羅權沉默很久後出聲:“衛戍區從特麼山東也使不上勁兒啊,實在不行我聯絡一下鄧州,讓他看看有沒有朋友?”
“臥槽,你堂堂羅家的第一繼承人,竟然這點關係都沒有?”我氣瞬間不打一處來:“人家周泰和好像在全世界哪特麼都能玩明白,你拿啥跟人家鬥?”
“大哥,羅家要是也整點違法亂紀的勾當保證全世界都有盟友,可是那麼幹,我和周泰和還有啥區別?雖然我們也站派系,但是我們從未忘記自己身為軍人的職責。”羅權嚴肅的說道。
“行了,別跟我扯大道理,你趕緊想轍吧。

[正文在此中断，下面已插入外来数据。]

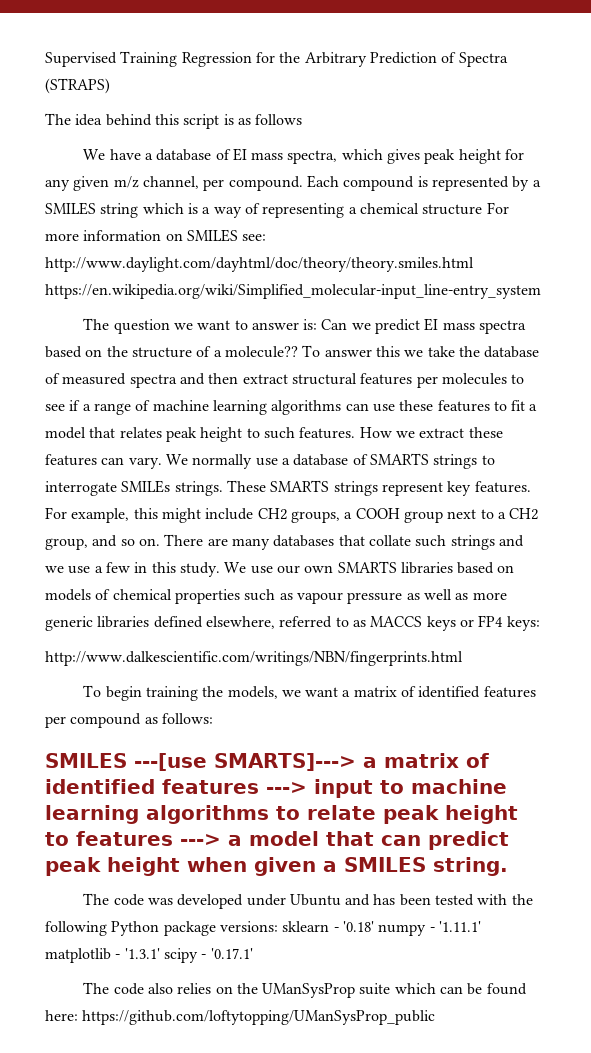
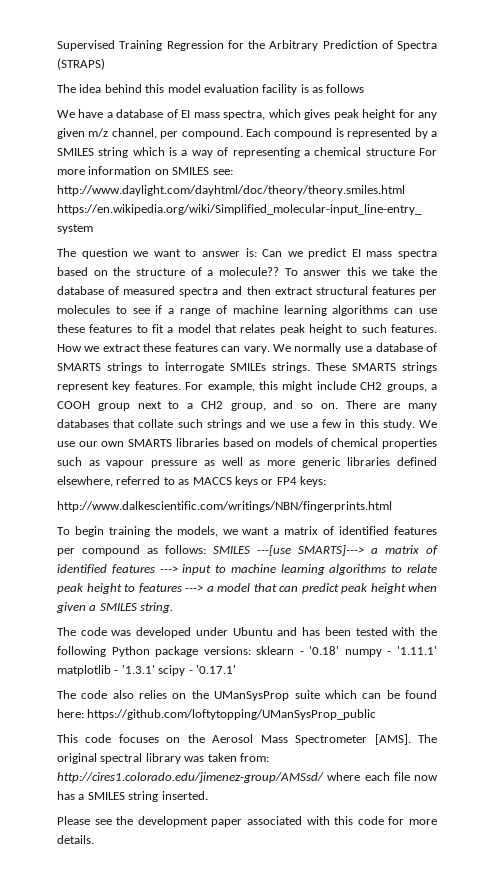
[183,114,220,129] script -> [167,84,298,95] model evaluation facility
(213, 718) // -> (206, 549) none
(436, 1017) none -> [57,734,438,745] [57,753,269,764] [57,772,438,783] [57,791,208,802] [57,816,438,827] [57,835,94,844] // This code focuses on the Aerosol Mass Spectrometer [AMS]. The original spectral library was taken from: http://cires1.colorado.edu/jimenez-group/AMSsd/ where each file now has a SMILES string inserted. // Please see the development paper associated with this code for more details.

”我不耐煩的掛掉電話。
羅權最後說的幾句話,雖然有點扯犢子的嫌疑,但是真心對我胃口,王者雖然玩黑,我這些年作奸犯科的事情同樣沒少幹,但是我記得自己姓啥,身上流著什麼血液,黃賭毒從來不沾邊,跟著這樣的老闆,我知道自己往後的路肯定不會錯,至少不會將王者代入萬劫不復的地步。
沒多會兒,又是一個電話打到了我手機上,我看了眼號碼是個陌生號,不解的接了起來:“喂,你好!”
“你好,我是宏偉!”電話那頭出現一道陌生的男聲,顯然是經過處理的。
“什麼情況朋友?”我抿著嘴唇問道。
電話那頭的男人冷笑道:“談筆交易吧。”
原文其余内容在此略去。